A door somewhere down the hall rattled. Not Bryce’s.

A neighbor. Sage realized he’d been listening for Bryce and didn’t love that about himself.

He took the trash out to the stairwell and stood in the cold for a minute.

When he went back inside, he left the hall lamp on and turned the living room one off.

He stood at the edge of it and told himself the only things he knew for sure: he’d wanted more in the closet; Bryce had too, but neither of them was ready to name it.

Fine.
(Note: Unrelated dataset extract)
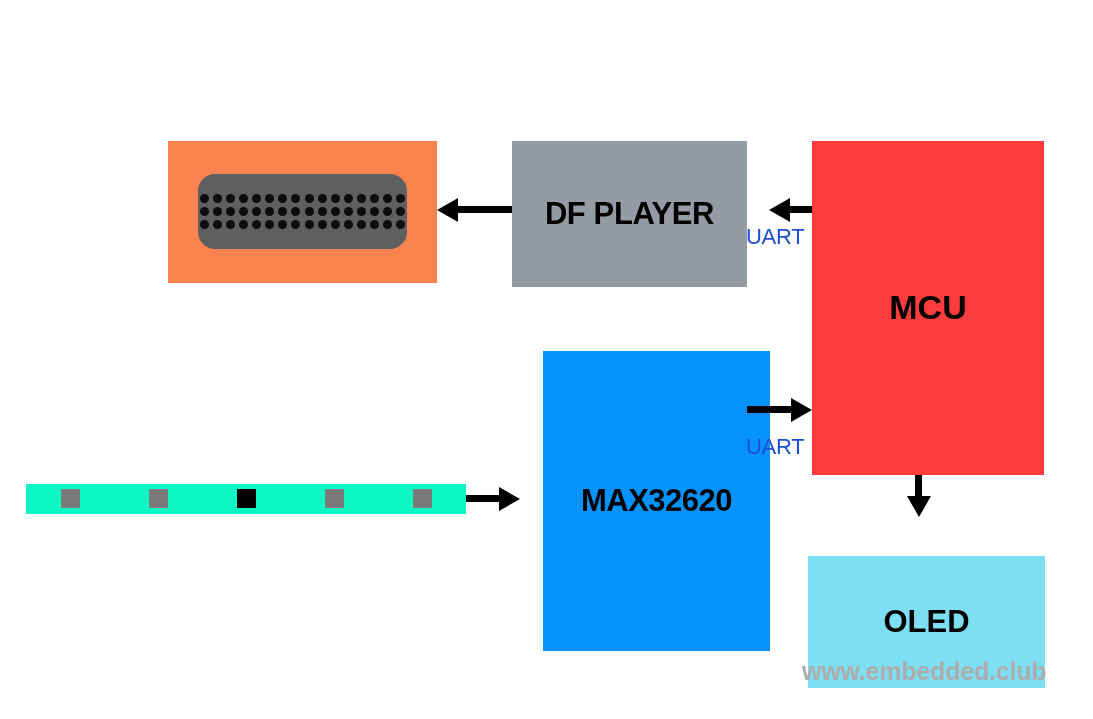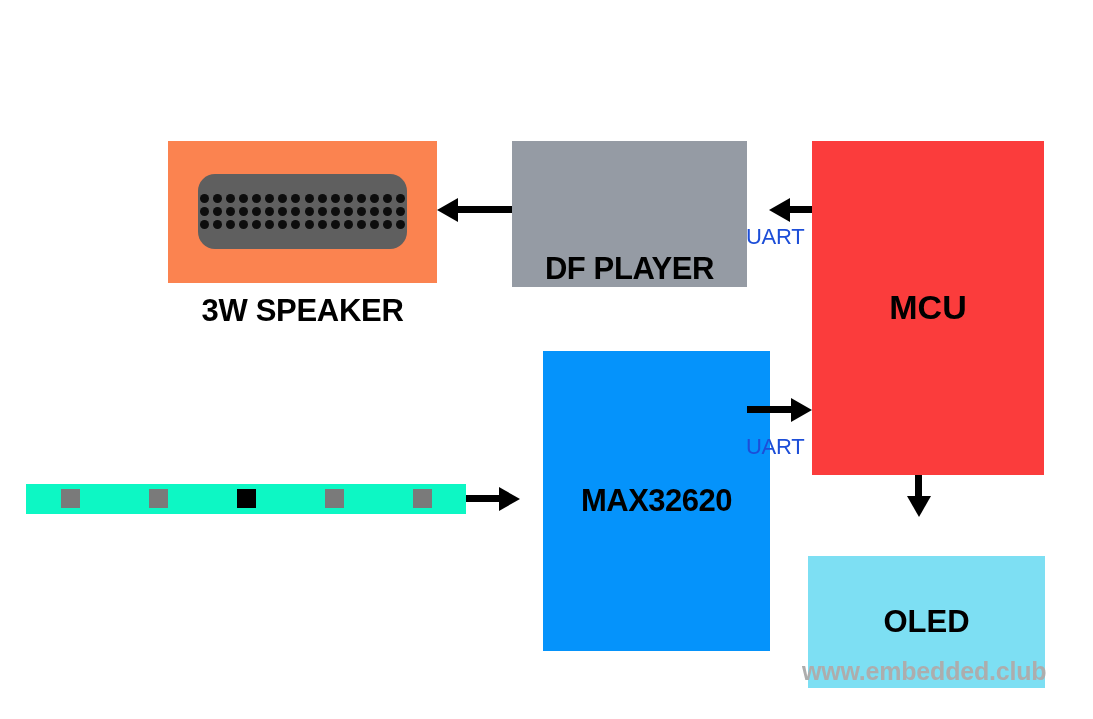"DF PLAYER" #dfplayer-block { justify-content: flex-end -> none }
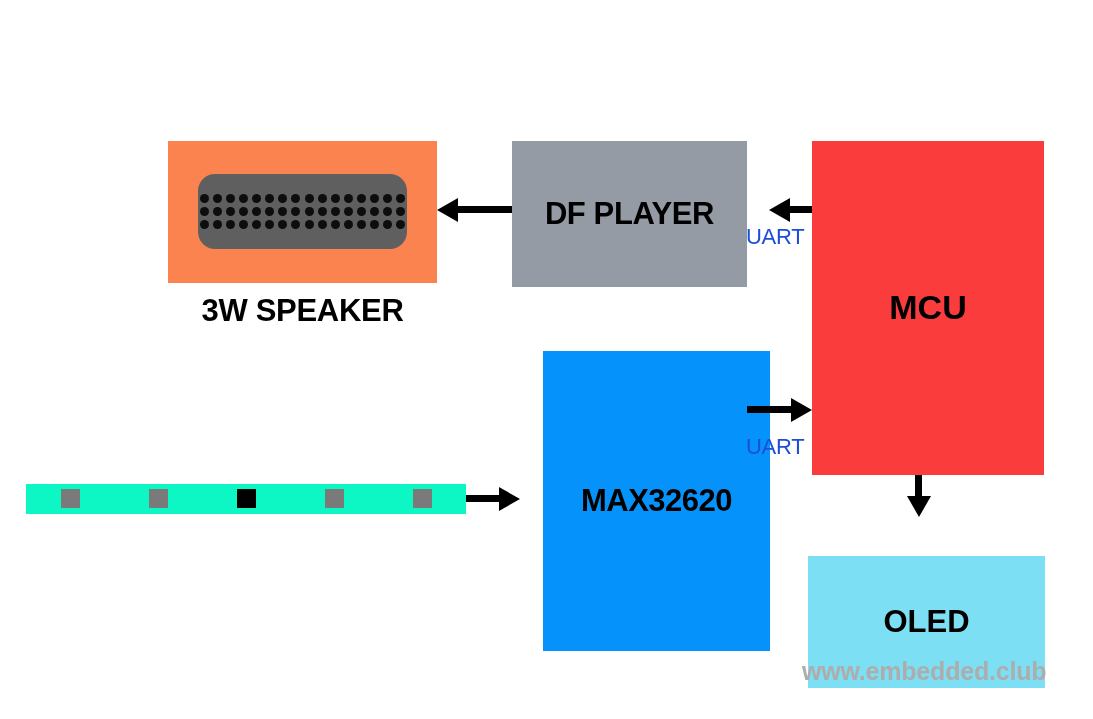"3W SPEAKER" div { html: <div>3W SPEAKER</div> -> none }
He could live with that for a night.

He went to Bryce’s room. His hand paused on the knob, but he didn’t open the door. Instead, he knocked and waited. “You good?”

There were a few seconds of silence before Bryce answered. “Yeah.”

“Okay,” Sage said.

He went to bed and lay on his back and stared at the ceiling. Finding no answers, Sage stood and went back into the kitchen. Leaning on the counter, he closed his eyes and felt Bryce’s lips on his. “Shit.”